Sweet Dreams are made of this : je me suis laissée entraîner par le rythme de la bande-annonce que l’on retrouve au début du film, alors que ce qui compte vraiment, ce qui est préfigurateur dans cette chanson d’Eurythmics, ce sont les paroles :
Some of them want to abuse you
Some of them want to be abused
Kinds of Kindness, gentillesse, tu parles ! Kinds of Cruelty, oui. Les dreams de Yórgos Lánthimos ne sont pas sweet du tout — des sweet nightmares, à la rigueur. Le réalisateur n’a pas son pareil pour créer des films profondément dérangeants, The Lobster a suffi à m’en convaincre, même si j’ai remis le couvert avec La Favorite. L’avertissement qui accompagnait Kinds of Kindness a presque failli m’y faire renoncer :
Le caractère violent, répétitif et cruel de scènes qui surgissent de manière inattendue et dérangeante est susceptible de perturber un public non préparé à subir ces images dans un climat très oppressant.

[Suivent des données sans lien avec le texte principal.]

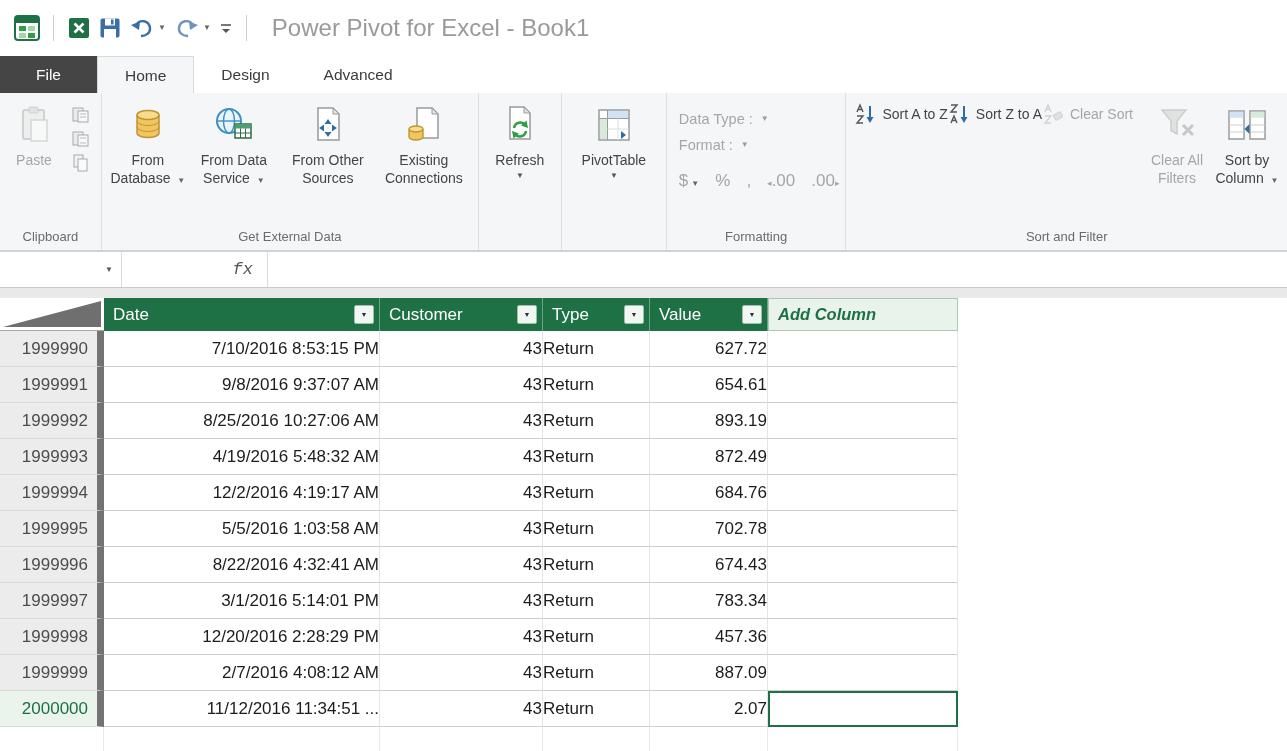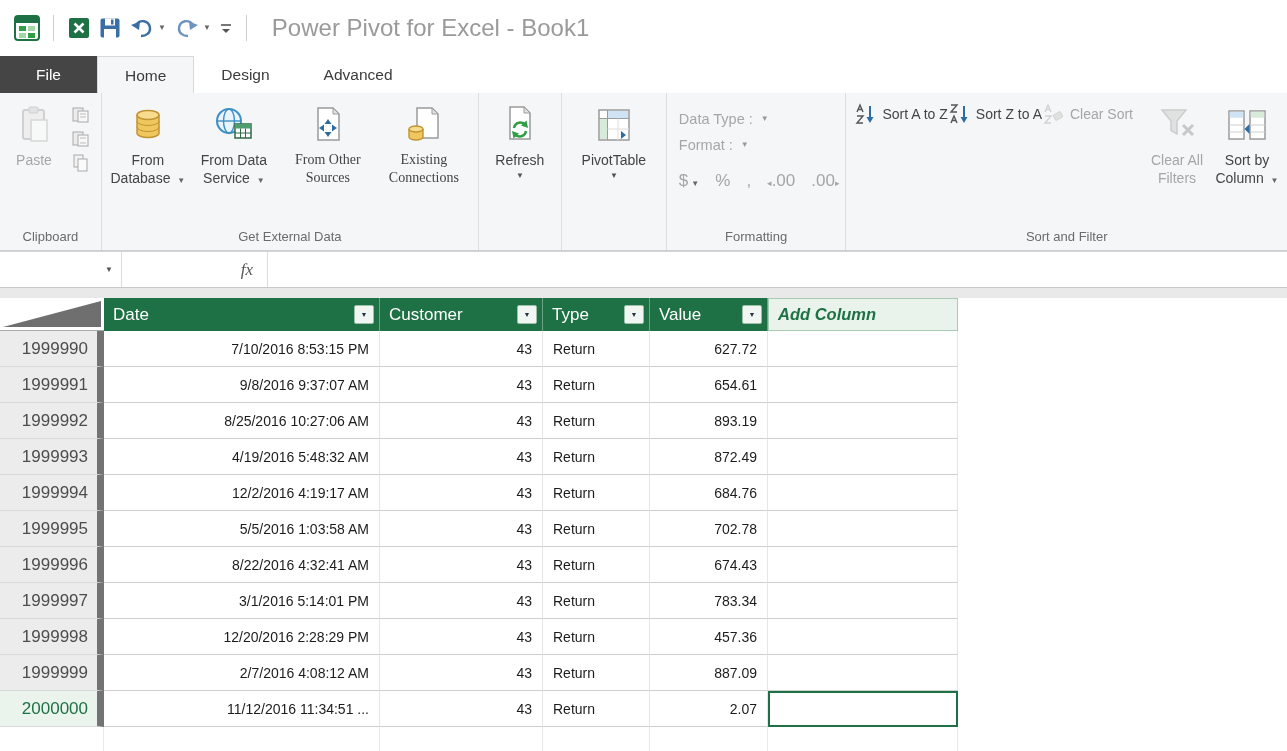--- a/index.html
+++ b/index.html
@@ -36,7 +36,7 @@
   .disabled .lbl, .disabled{ color:var(--disabled); }
   .disabled svg{ opacity:.55; filter:grayscale(1); }
   .w56{ width:56px; } .w70{ width:70px; } .w68{ width:72px; } .w78{ width:80px; }
-  .w90{ width:92px; } .w94{ width:96px;font-family:Liberation Serif, serif; } .w66{ width:68px; }
+  .w90{ width:92px; } .w94{ width:96px; } .w66{ width:68px; }
   .dd-below{ font-size:8px; color:#555; margin-top:2px; }
 
   .smallcol{ display:flex; flex-direction:column; margin-left:10px; margin-top:2px; }

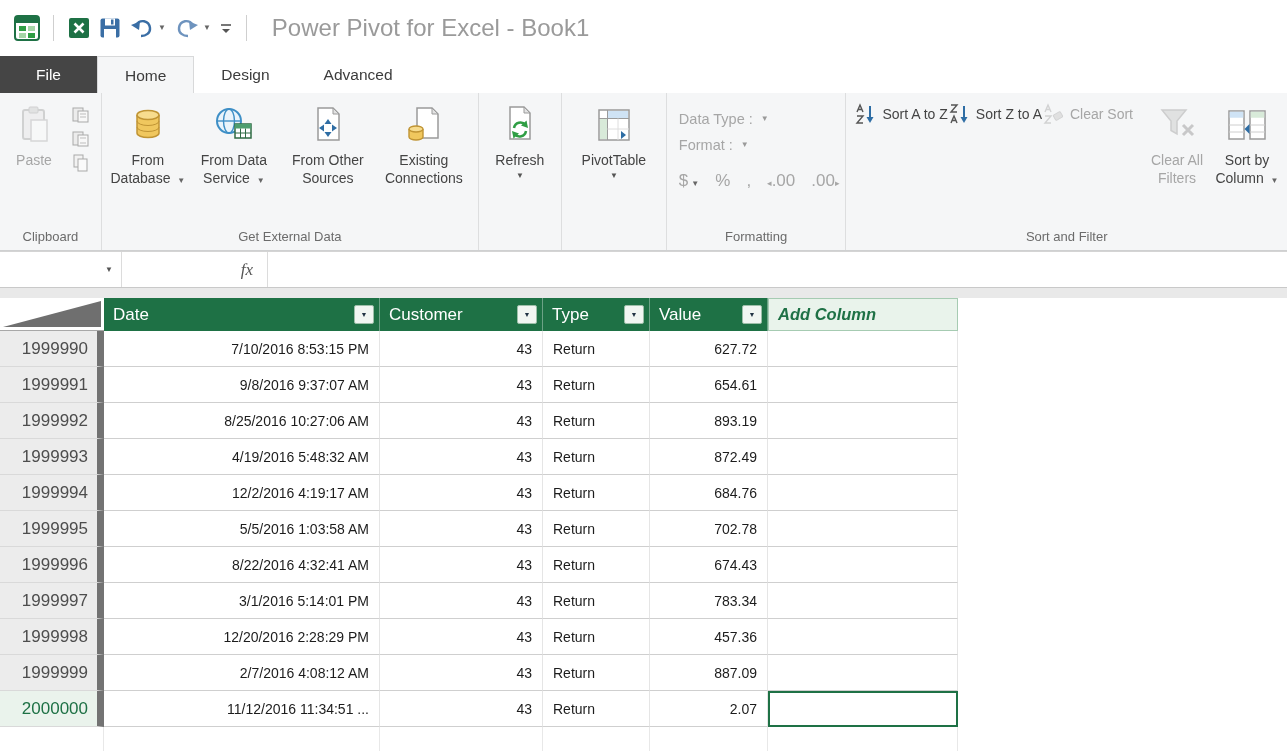--- a/index.html
+++ b/index.html
@@ -64,7 +64,7 @@
   .namebox .dd{ font-size:8px; color:#555; }
   .fxzone{ width:146px; border-right:1px solid #dcdcdc; display:flex; align-items:center;
            justify-content:flex-end; padding-right:14px; }
-  .fxglyph{ font-family:Liberation Serif, serif; font-style:italic; font-size:17px; color:#555; }
+  .fxglyph{ font-family:Liberation Mono, monospace; font-style:italic; font-size:17px; color:#555; }
   .formula-input{ flex:1; }
   .gridgap{ height:10px; background:#e9e9e9; }
 

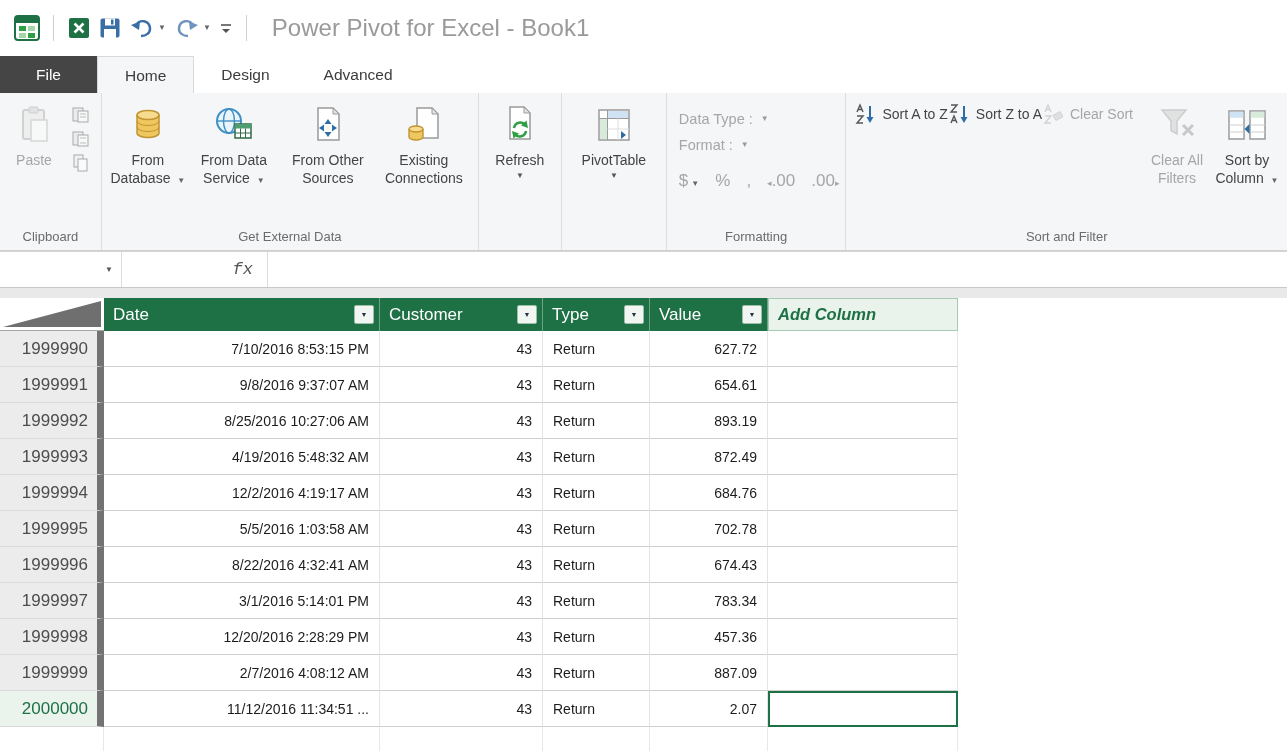--- a/index.html
+++ b/index.html
@@ -87,7 +87,7 @@
   .rownum{ width:104px; background:#ececec; color:#4d4d4d; font-size:17px;
            display:flex; align-items:center; justify-content:flex-end; padding-right:9px;
            border-bottom:1px solid #d9d9d9; border-right:7px solid #737373; }
-  .cell{ display:flex; align-items:center; padding:0 10px; font-size:14px; color:#1c1c1c;
+  .cell{ display:flex; align-items:center; padding:0 0; font-size:17px; color:#1c1c1c;
          border-bottom:1px solid #cfcfcf; border-right:1px solid #e5e5e5; background:#fff; }
   .w-date{ width:276px; } .w-customer{ width:163px; } .w-type{ width:107px; } .w-value{ width:118px; }
   .cell.w-date,.cell.w-customer,.cell.w-value{ justify-content:flex-end; }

Serait-ce pire que les films précédents ? Gore en plus d’être malsain, je sais que je ne tiendrai pas. J’hésite, mais tente tout de même, me disant que je peux toujours quitter la salle si c’est trop dur (j’ai même repéré un autre film qui joue avec 10 minutes de décalage). Je me prépare, dans la crainte d’images difficilement soutenables, mais tout va bien, ce n’est que le film dans son entièreté qui est insoutenable… hormis deux ou trois scènes où, malgré mon entraînement récent avec The Boys, j’ai fermé les yeux puis utilisé mon regard flou périphérique pour savoir si je pouvais revenir à l’écran.
Ce qui m’a désarçonnée en revanche (puisque dérangée, je l’ai été d’un bout à l’autre), c’est le découpage en trois films distincts, séparés par un mini-générique. On prend les mêmes acteurs et on recommence une autre histoire*, encore plus tordue L’acmé de l’horreur pour moi est atteinte dans la deuxième, à mi-chemin entre la folie et le fantastique. La dernière histoire est probablement pire, mais qu’elle soit ancrée dans une secte la rend paradoxalement plus rassurante : on sait qu’on est chez les fous, proche de la parodie.
Vu le choix des visages découpés comme des masques sur les affiches, j’imagine que le triptyque est là pour faire ressortir l’idée du rôle que les gens prennent pour se manipuler les uns les autres. Un même acteur, trois personnages : forcément, ce n’est plus seulement l’acteur mais le personnage lui-même qui joue un rôle. Sauf que les acteurs sont un peu trop bons pour cela : passées les premières minutes d’adaptation (ah, ok, Emma Stone est sa femme maintenant ; Willam Dafoe est devenu père…), les personnages n’ont jamais été autres qu’ils ne sont. Mais peut-être est-ce encore plus tordu ?
* Le procédé m'a fait penser à Trois fois dès l'aube, à ceci près qu'il est variation poétique soutenue par un même récit chez Alessandra Baricco.